Conséquences possibles
Selon Edera, cette vulnérabilité est un défaut de désynchronisation qui permet à un cybercriminel « d'introduire clandestinement » des entrées d'archive supplémentaires dans les extractions TAR. Elle se produit lors du traitement de fichiers TAR imbriqués qui présentent une incompatibilité spécifique entre leurs en-têtes étendus PAX et leurs en-têtes ustar. La faille provient de la logique incohérente du parseur lors de la détermination des limites des données des fichiers.

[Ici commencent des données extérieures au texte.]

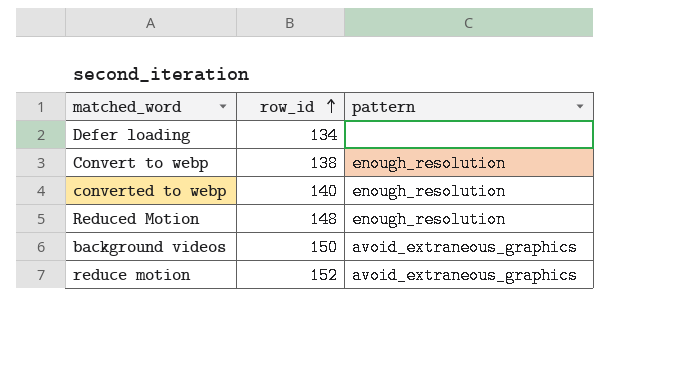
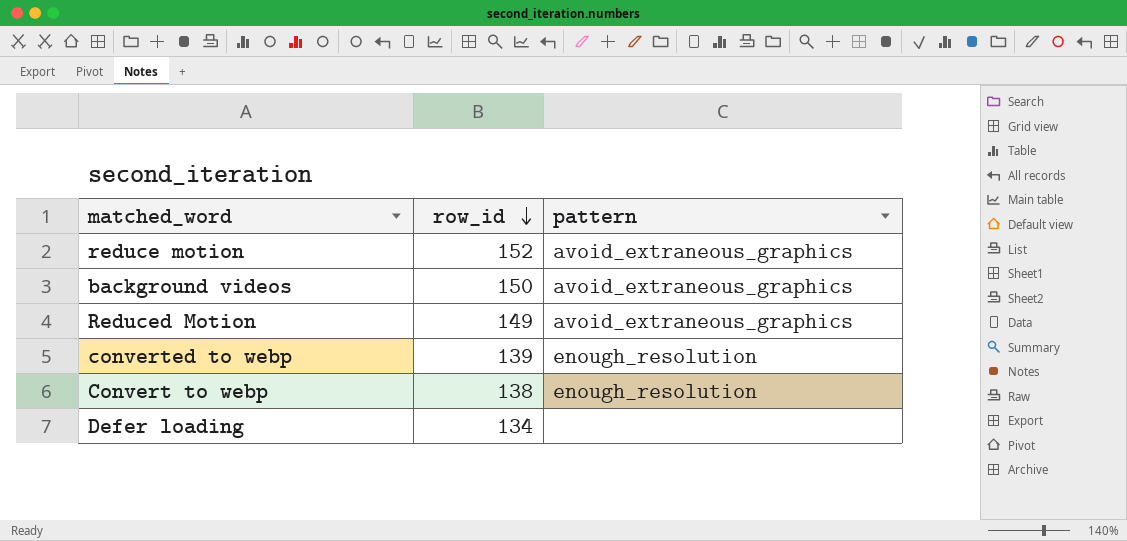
row order: row_id ascending -> row_id descending
Reduced Motion | row_id: 148 -> 149
Reduced Motion | pattern: enough_resolution -> avoid_extraneous_graphics
converted to webp | row_id: 140 -> 139

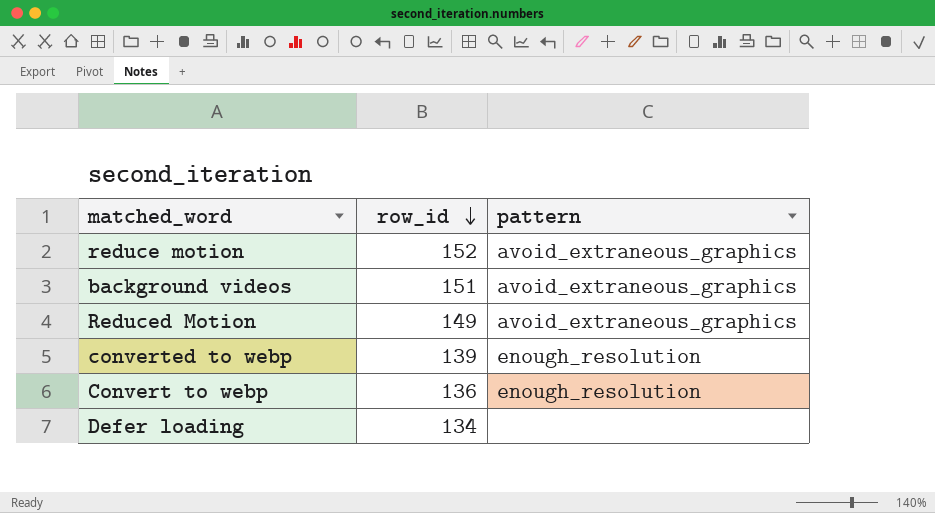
background videos | row_id: 150 -> 151
Convert to webp | row_id: 138 -> 136

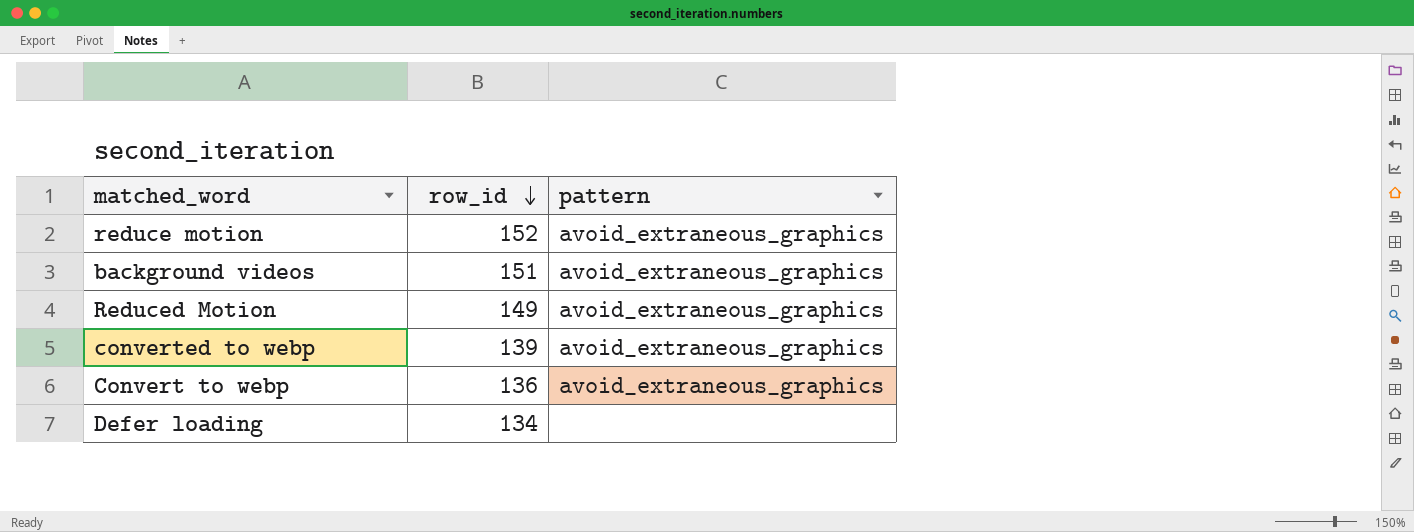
converted to webp | pattern: enough_resolution -> avoid_extraneous_graphics
Convert to webp | pattern: enough_resolution -> avoid_extraneous_graphics

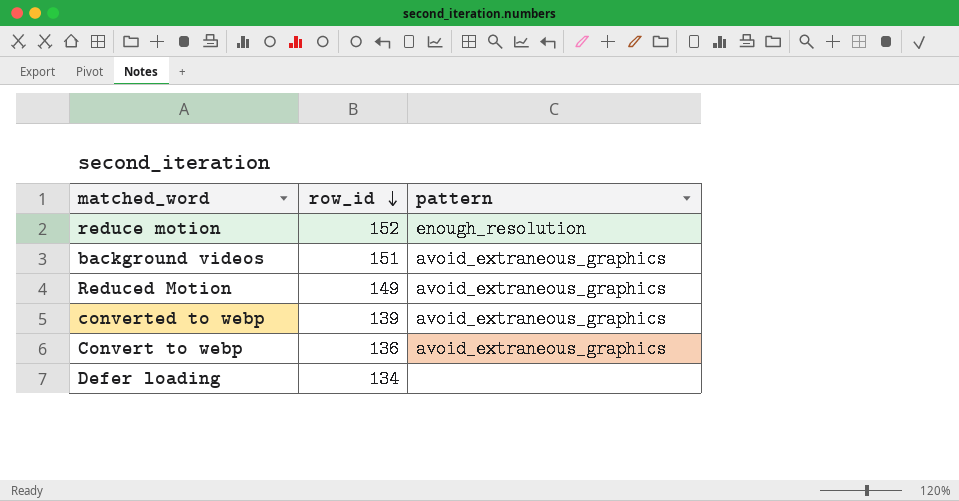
reduce motion | pattern: avoid_extraneous_graphics -> enough_resolution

Parmi les scénarios d'infection possibles décrits par Edera, on peut citer :
- une attaque contre les gestionnaires de paquets Python utilisant tokio-tar. Un pirate télécharge un paquet malveillant sur le référentiel open source PyPI, à partir duquel les développeurs téléchargent des utilitaires. Le conteneur TAR externe du paquet contient un fichier légitime, mais le TAR interne caché contient un fichier malveillant qui détourne le backend de compilation. Ce TAR interne caché introduit des fichiers inattendus ou écrasés, ce qui compromet l'environnement de test et pollue la chaîne d'approvisionnement ;
- une attaque contre tout système comportant des phases distinctes de « scan/approbation ». Un scanner de sécurité analyse le TAR externe, qui est propre, et approuve son ensemble de fichiers limité. Cependant, le processus d'extraction utilisant la bibliothèque vulnérable extrait des fichiers supplémentaires, non approuvés et non analysés du fichier TAR interne, ce qui entraîne un contournement des contrôles de sécurité et une violation de la politique.

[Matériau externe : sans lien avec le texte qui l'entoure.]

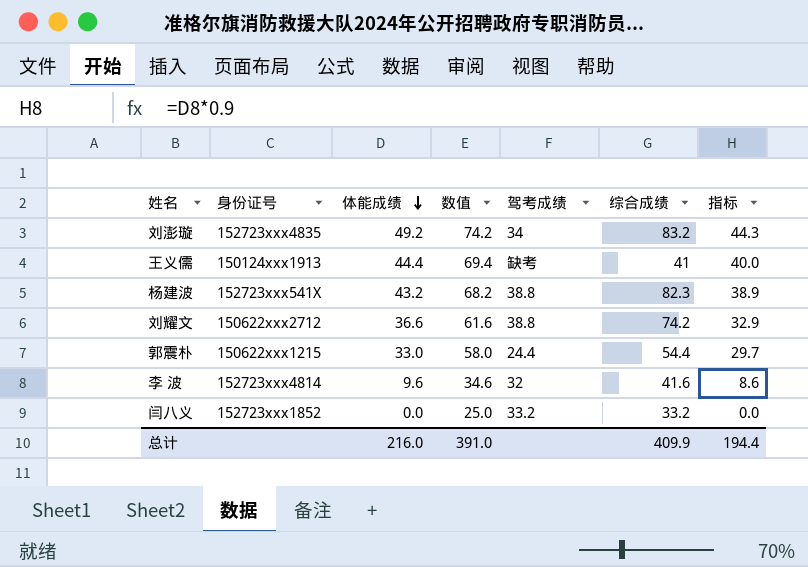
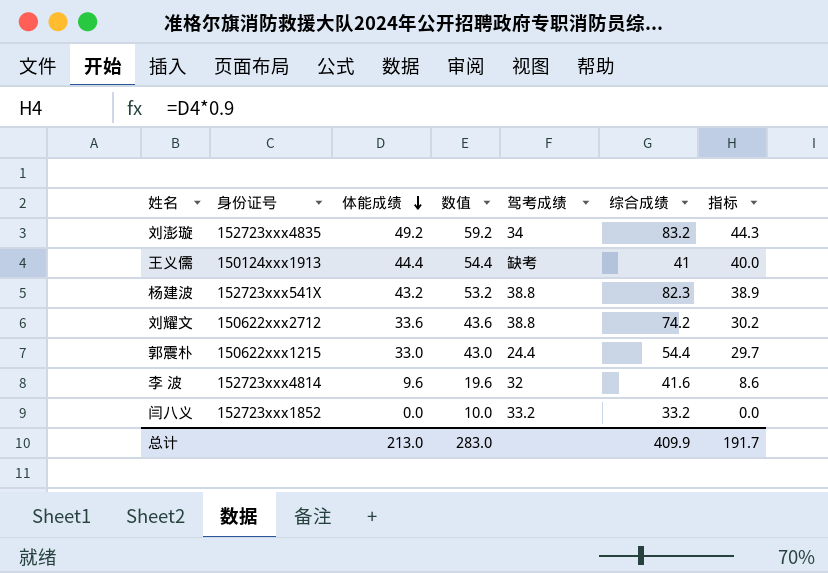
column 数值 | formula: [体能成绩] + 25 -> [体能成绩] + 10
刘耀文 | 体能成绩: 36.6 -> 33.6
刘耀文 | 指标: 32.9 -> 30.2
总计 | 体能成绩: 216.0 -> 213.0
总计 | 数值: 391.0 -> 283.0
总计 | 指标: 194.4 -> 191.7

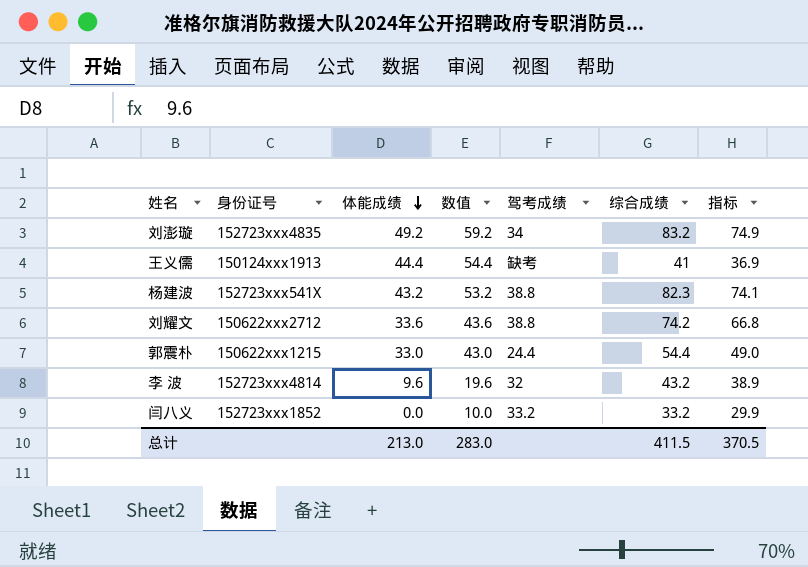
column 指标 | formula: [体能成绩] * 0.9 -> [综合成绩] * 0.9
李 波 | 综合成绩: 41.6 -> 43.2
总计 | 综合成绩: 409.9 -> 411.5
总计 | 指标: 191.7 -> 370.5

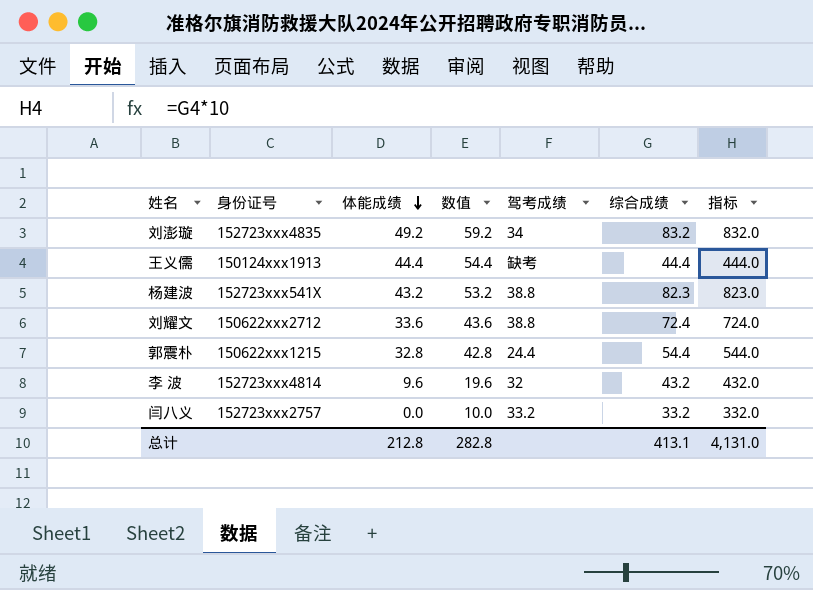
column 指标 | formula: [综合成绩] * 0.9 -> [综合成绩] * 10
王义儒 | 综合成绩: 41 -> 44.4
刘耀文 | 综合成绩: 74.2 -> 72.4
郭震朴 | 体能成绩: 33.0 -> 32.8
郭震朴 | 数值: 43.0 -> 42.8
闫八义 | 身份证号: 152723xxx1852 -> 152723xxx2757
总计 | 体能成绩: 213.0 -> 212.8
总计 | 数值: 283.0 -> 282.8
总计 | 综合成绩: 411.5 -> 413.1
总计 | 指标: 370.5 -> 4,131.0

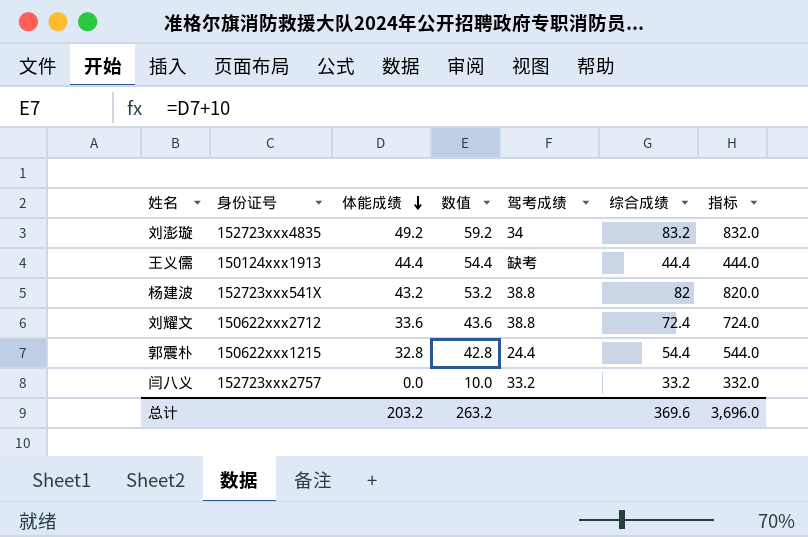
row 李 波: 152723xxx4814 | 9.6 | 19.6 | 32 | 43.2 | 432.0 -> none
杨建波 | 综合成绩: 82.3 -> 82
杨建波 | 指标: 823.0 -> 820.0
总计 | 体能成绩: 212.8 -> 203.2
总计 | 数值: 282.8 -> 263.2
总计 | 综合成绩: 413.1 -> 369.6
总计 | 指标: 4,131.0 -> 3,696.0

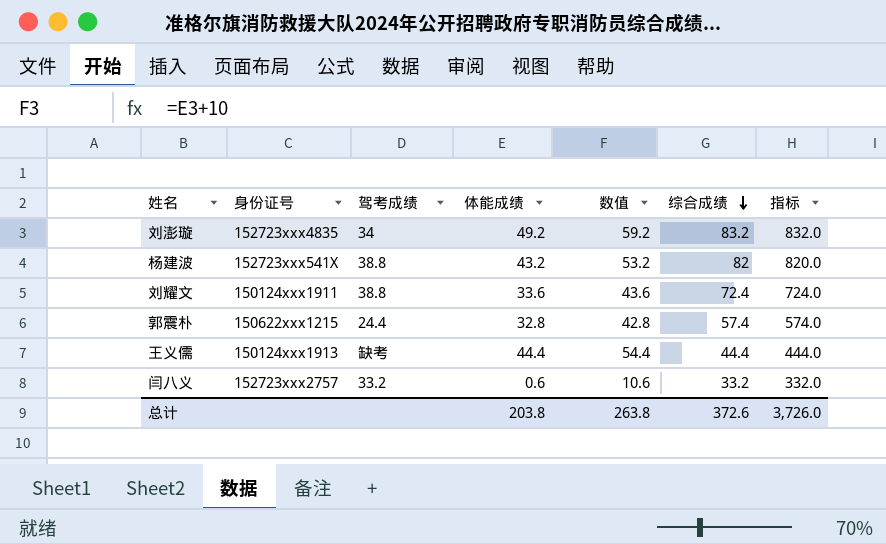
row order: 体能成绩 descending -> 综合成绩 descending
column 驾考成绩 | position: 5 -> 3
刘耀文 | 身份证号: 150622xxx2712 -> 150124xxx1911
郭震朴 | 综合成绩: 54.4 -> 57.4
郭震朴 | 指标: 544.0 -> 574.0
闫八义 | 体能成绩: 0.0 -> 0.6
闫八义 | 数值: 10.0 -> 10.6
总计 | 体能成绩: 203.2 -> 203.8
总计 | 数值: 263.2 -> 263.8
总计 | 综合成绩: 369.6 -> 372.6
总计 | 指标: 3,696.0 -> 3,726.0

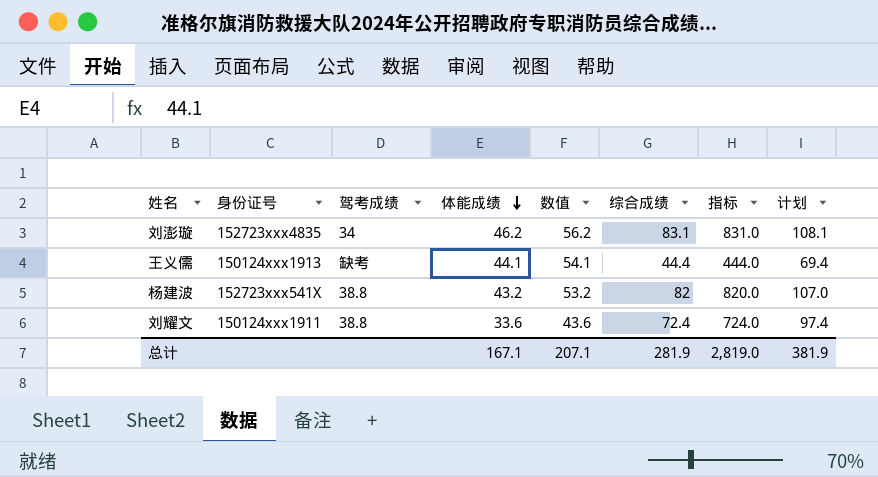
row order: 综合成绩 descending -> 体能成绩 descending
column 计划 | formula: none -> [综合成绩] + 25
row 郭震朴: 150622xxx1215 | 24.4 | 32.8 | 42.8 | 57.4 | 574.0 -> none
row 闫八义: 152723xxx2757 | 33.2 | 0.6 | 10.6 | 33.2 | 332.0 -> none
刘澎璇 | 体能成绩: 49.2 -> 46.2
刘澎璇 | 数值: 59.2 -> 56.2
刘澎璇 | 综合成绩: 83.2 -> 83.1
刘澎璇 | 指标: 832.0 -> 831.0
王义儒 | 体能成绩: 44.4 -> 44.1
王义儒 | 数值: 54.4 -> 54.1
总计 | 体能成绩: 203.8 -> 167.1
总计 | 数值: 263.8 -> 207.1
总计 | 综合成绩: 372.6 -> 281.9
总计 | 指标: 3,726.0 -> 2,819.0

Les développeurs Rust affirment que ce langage crée des applications en mémoire sécurisées, mais selon les chercheurs d'Edera, « la découverte de TARmageddon nous rappelle de manière importante que Rust n'est pas une solution miracle ». Le rapport souligne que « le langage ne supprime pas les erreurs logiques, et cette incohérence d'analyse est fondamentalement un défaut logique. Les développeurs doivent rester vigilants face à toutes les catégories de vulnérabilités, quel que soit le langage utilisé. » Le rapport rappelle également les dangers liés à l'utilisation de bibliothèques open source non maintenues dans le code.